New Federal Privacy Bill Further Erodes FCC Oversight Of Big Telecom. You Know, For Freedom Or Whatever.
from the this-is-why-we-can't-have-nice-things dept
Telecom lobbyists are exploiting the creation of a new federal privacy bill, using the opportunity to further lobotomize the FCC and ensure the broken, uncompetitive U.S. telecom sector sees even less oversight than ever before.
For years telecom giants, the entire GOP, and some key Democrats have worked tirelessly to gut oversight of a very broken and uncompetitive business sector (broadband). They worked together to gut modest FCC broadband privacy rules in 2017. They also worked in perfect synchronicity during the Trump era to kill both net neutrality, and much of the FCC’s broadband consumer protection authority.
In lockstep, the GOP and telecom even tried (and failed, so far) to ban states from protecting broadband consumers from fraud and predatory behavior by the likes of Comcast and AT&T.
The justification for these moves were self-serving bullshit, wrapped up in the rhetoric of noble “deregulation” (read: doing whatever AT&T lawyers told you to do).
The Trump FCC, you’ll recall, literally claimed it was lobotomizing the FCC for “freedom” and because stuff like net neutrality was “stifling broadband investment” (data showed this was never true, but it didn’t matter). Kissing AT&T’s and Comcast’s asses, and ensuring U.S. telecom regulatory oversight was a feckless mess, was framed as a patriotic quest to thwart “heavy handed regulation.” Aka, bullshit.
The real goal: to hamstring the FCC, a regulator with the specific expertise to oversee a highly-consolidated, uncompetitive U.S. broadband sector. Then shovel any remaining authority to an over-extended, understaffed FTC responsible for everything from accuracy in bleach labeling to auto-mechanic scams, whose authority is constrained only to very obvious instances of “unfair and deceptive” behavior.
In short, the telecom industry wants to weaken the FCC, then hopes that meaningful accountability falls through the cracks at the FTC. They can then focus their singular lobbying attention on eroding FTC staffing, resources, and authority even further. Several former FCC officials warned this was happening years ago, but were ignored.
Which brings us to this week. As the government works to belatedly craft a new privacy bill for the Internet era (HR 8152), telecom lobbyists are busy at work exploiting it to push this desired outcome further along the tracks. The House Energy and Commerce Committee greenlit the nation’s first ever privacy bill for the Internet era, which is incredibly important.
To get the bill across the finish line, numerous industries are having their loyal congressional marionettes ask for some significant carve outs. One of those carve outs? Further gutting of the FCC’s privacy and consumer protection authority:
The latest version exempts small businesses from facing lawsuits by individuals. It also makes the Federal Trade Commission the sole enforcement agency overseeing data privacy, with a few exceptions, preempting the role of the Federal Communications Commission. Republicans have long challenged the FCC’s ability to enforce privacy rules in the telecom sector.

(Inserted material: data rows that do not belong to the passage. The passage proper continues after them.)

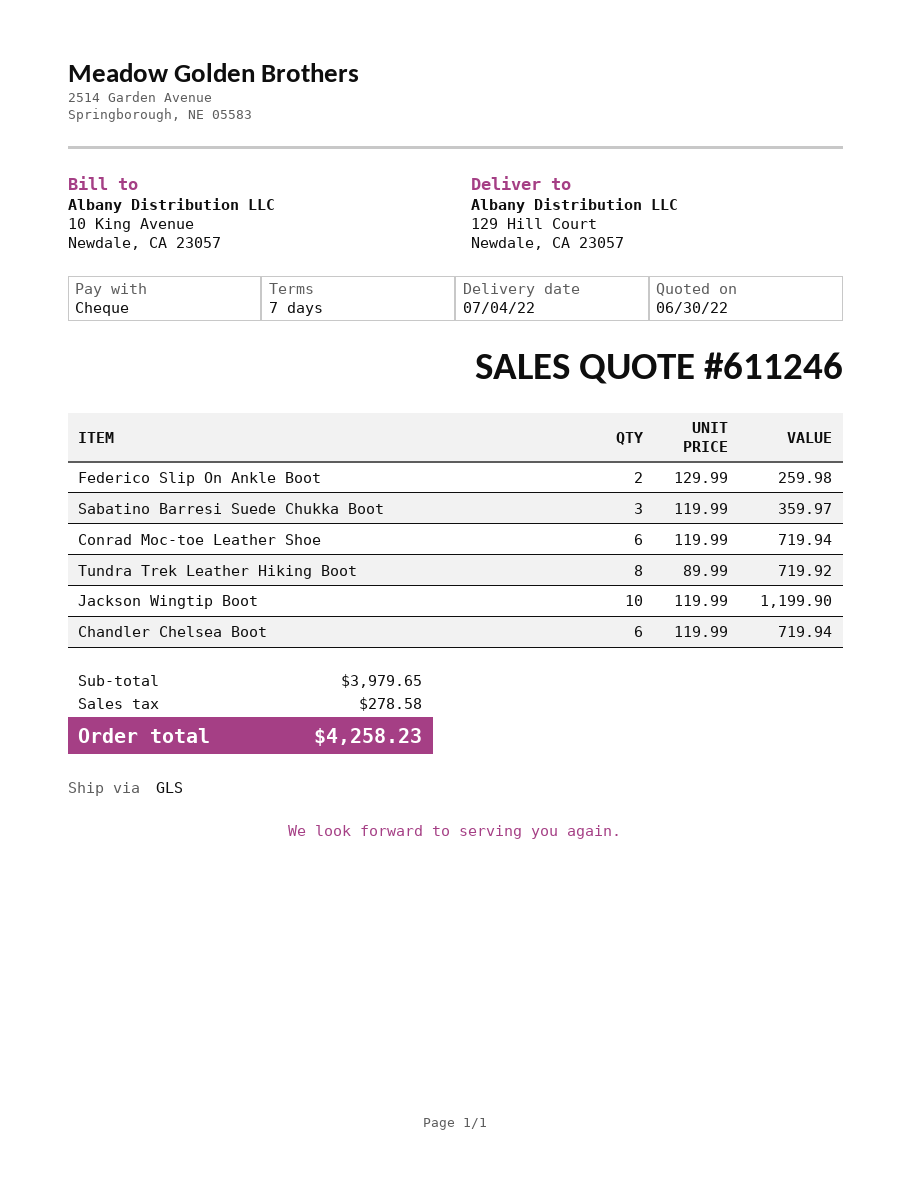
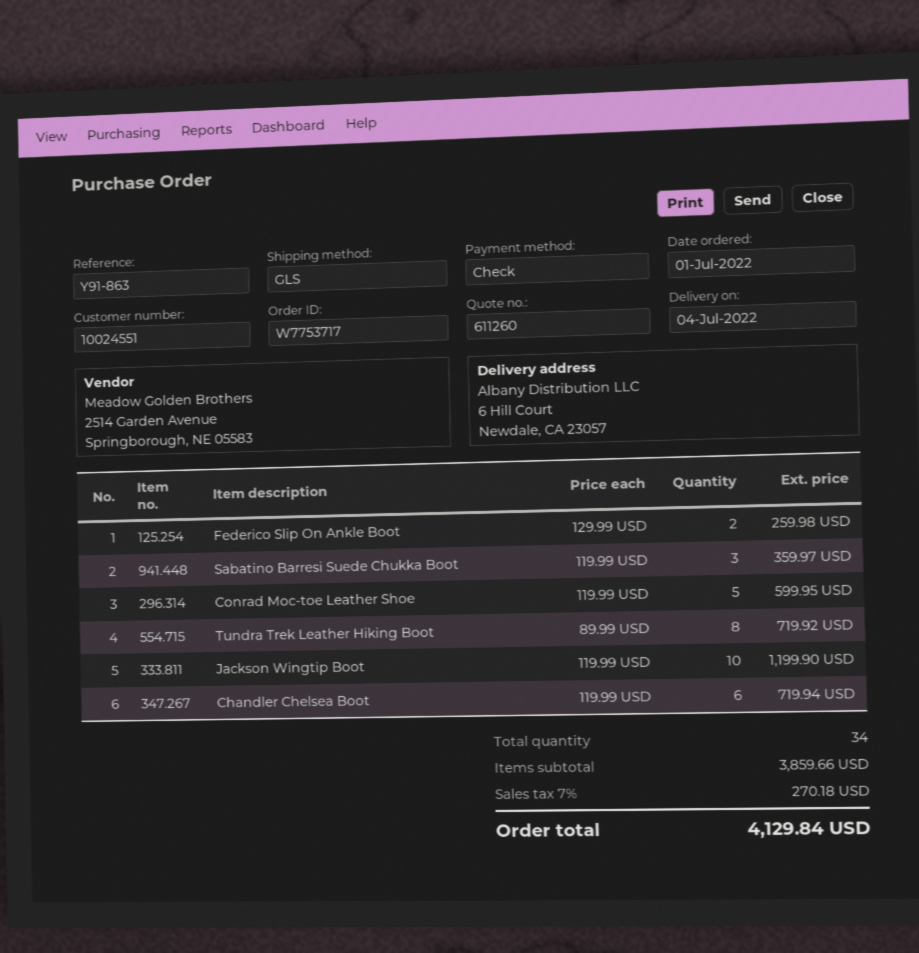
quote number: 611246 -> 611260
ship to: 129 Hill Court, Newdale, CA 23057 -> 6 Hill Court, Newdale, CA 23057
Conrad Moc-toe Leather Shoe: 6 x 119.99 = 719.94 -> 5 x 119.99 = 599.95
subtotal: 3979.65 -> 3859.66
tax: 278.58 -> 270.18
total: 4258.23 -> 4129.84

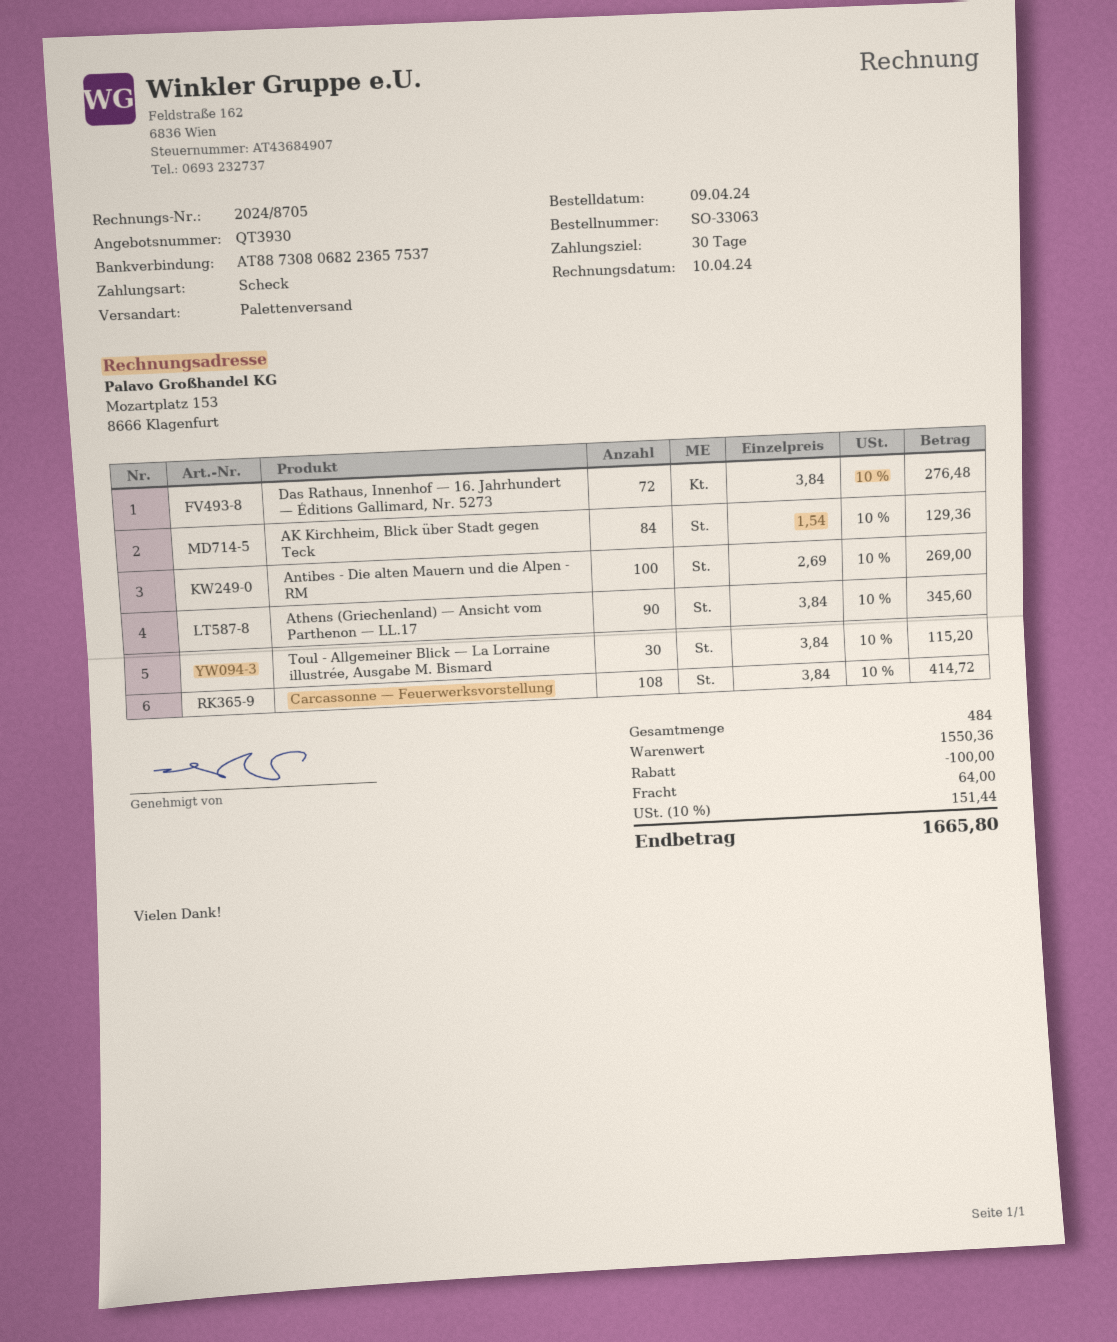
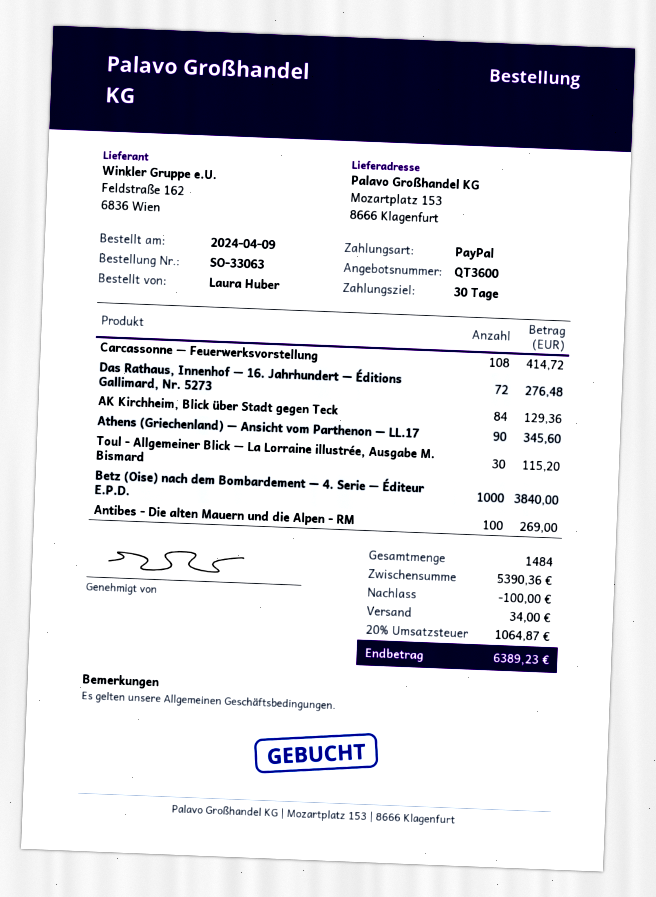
quote number: QT3930 -> QT3600
payment method: cheque -> PayPal
Betz (Oise) nach dem Bombardement — 4. Serie — Éditeur E.P.D.: none -> 1000 for 3840.00
total quantity: 484 -> 1484
subtotal: 1550.36 -> 5390.36
shipping: 64.00 -> 34.00
tax: 10% = 151.44 -> 20% = 1064.87
total: 1665.80 -> 6389.23

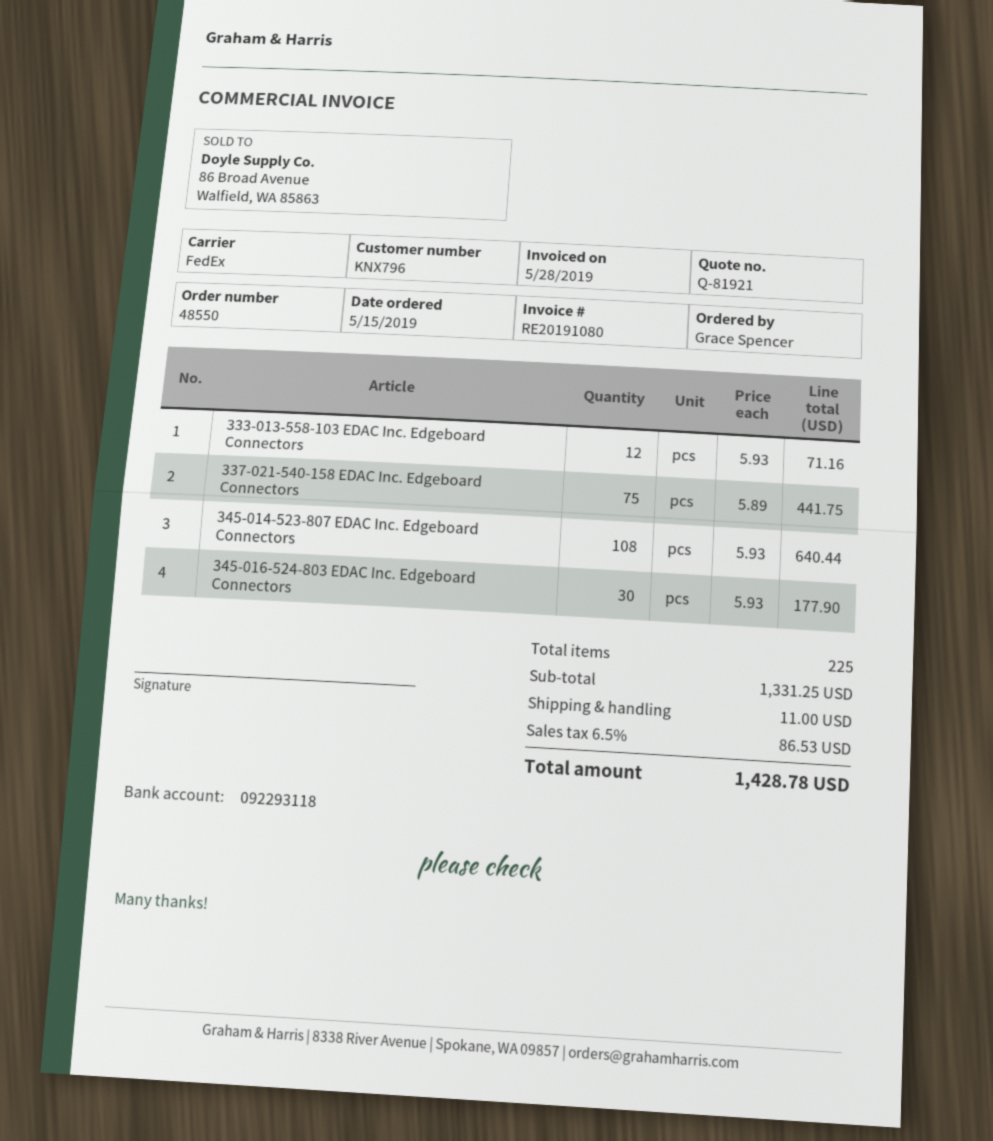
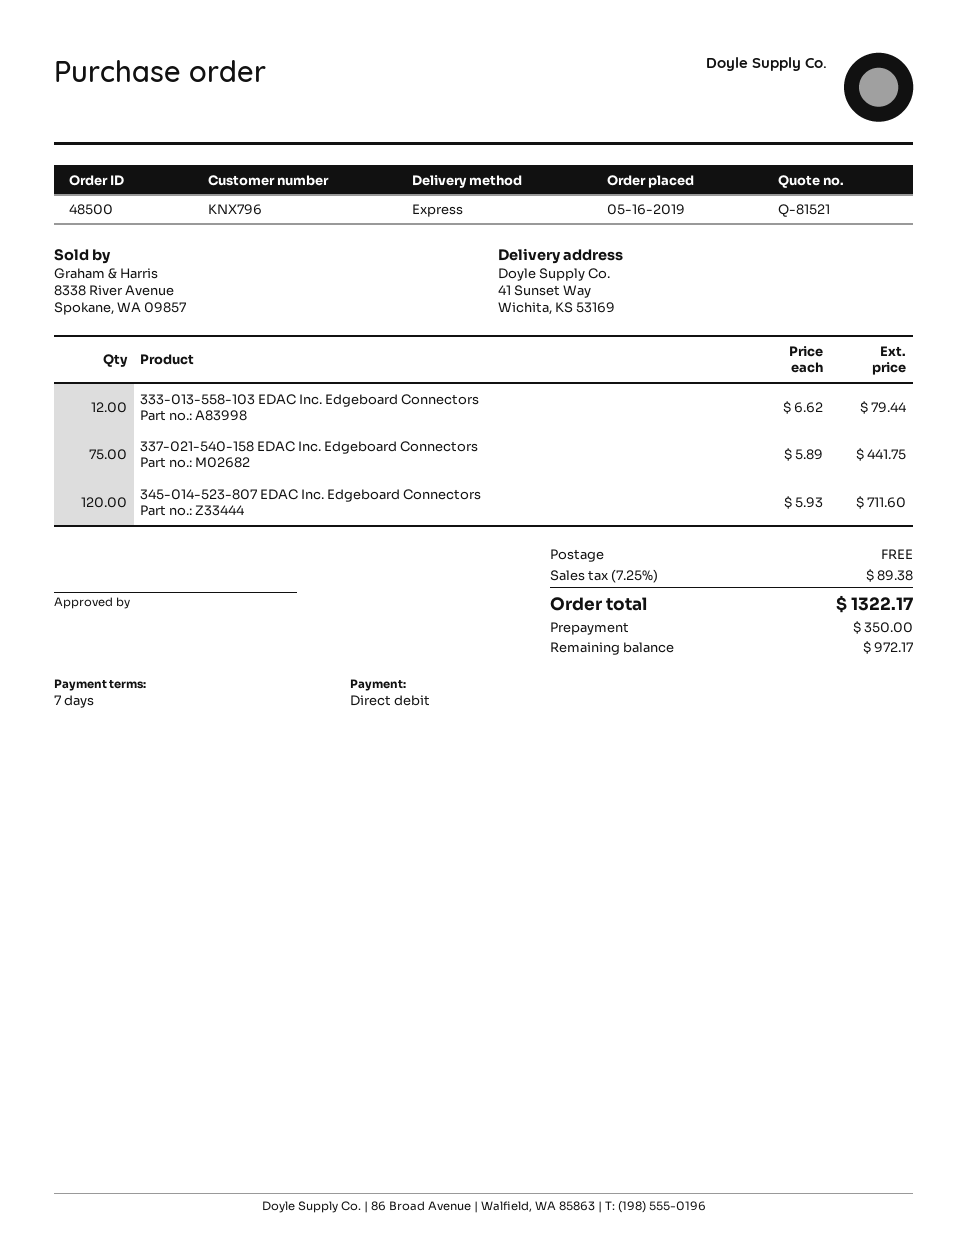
quote number: Q-81921 -> Q-81521
order number: 48550 -> 48500
order date: 2019-05-15 -> 2019-05-16
shipping method: FedEx -> express
333-013-558-103 EDAC Inc. Edgeboard Connectors: 12 x 5.93 = 71.16 -> 12 x 6.62 = 79.44
345-014-523-807 EDAC Inc. Edgeboard Connectors: 108 x 5.93 = 640.44 -> 120 x 5.93 = 711.60
345-016-524-803 EDAC Inc. Edgeboard Connectors: 30 x 5.93 = 177.90 -> none
shipping: 11.00 -> 0.00
tax: 6.5% = 86.53 -> 7.25% = 89.38
total: 1428.78 -> 1322.17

This is kind of a throwaway mention by the Washington Post, but it’s important. Experts I’ve spoken to say the law would effectively pre-empt the FCC’s authority under the Cable Privacy Act and Satellite Privacy Act, much of the FCC’s authority over customer proprietary network information (CPNI), and even some of the agency’s consumer protection authority. The impact is far reaching.
It would hugely curtail the FCC’s expert authority over telecom, and prohibit it from doing even the fairly basic things it’s doing now, like the recently announced FCC inquiry into location data abuse by U.S. wireless carriers. And it could have been worse; Representative Richard Hudson at one point pushed an amendment that would have pre-empted all FCC authority under the Communications Act.
Again, the goal here for telecom is to shovel all oversight over to the FTC, then focus all of their resources on making sure the FTC lacks the authority, resources, staff, and funding to actually do its job. This, again, has been a decade-long quest that’s seen little meaningful resistance because, if you hadn’t noticed, the United States is grotesquely corrupt.
A few widely respected experts in telecom oversight issued warnings about the move, but they’re likely to be ignored under the din of excitement about the nation’s first ever privacy bill:
These experts are likely to be ignored because caring about big telecom in the era of big tech just isn’t fashionable. They also face being potentially ignored because many groups and organizations think a long overdue privacy bill of any type is worth a few sacrifices here and there. But this isn’t some small sacrifice, it’s a major handout to a monopolized sector with a terrible track record on privacy.
To get the GOP (and many key Democrats like Joe Manchin) on board the privacy train is going to require all kinds of utterly senseless and counterproductive carve-outs and exemptions that risk undermining the entire purpose of even having a privacy bill. Hopefully demolishing FCC authority just because AT&T told some lawmaker it was a good idea — won’t be part of the final bill language.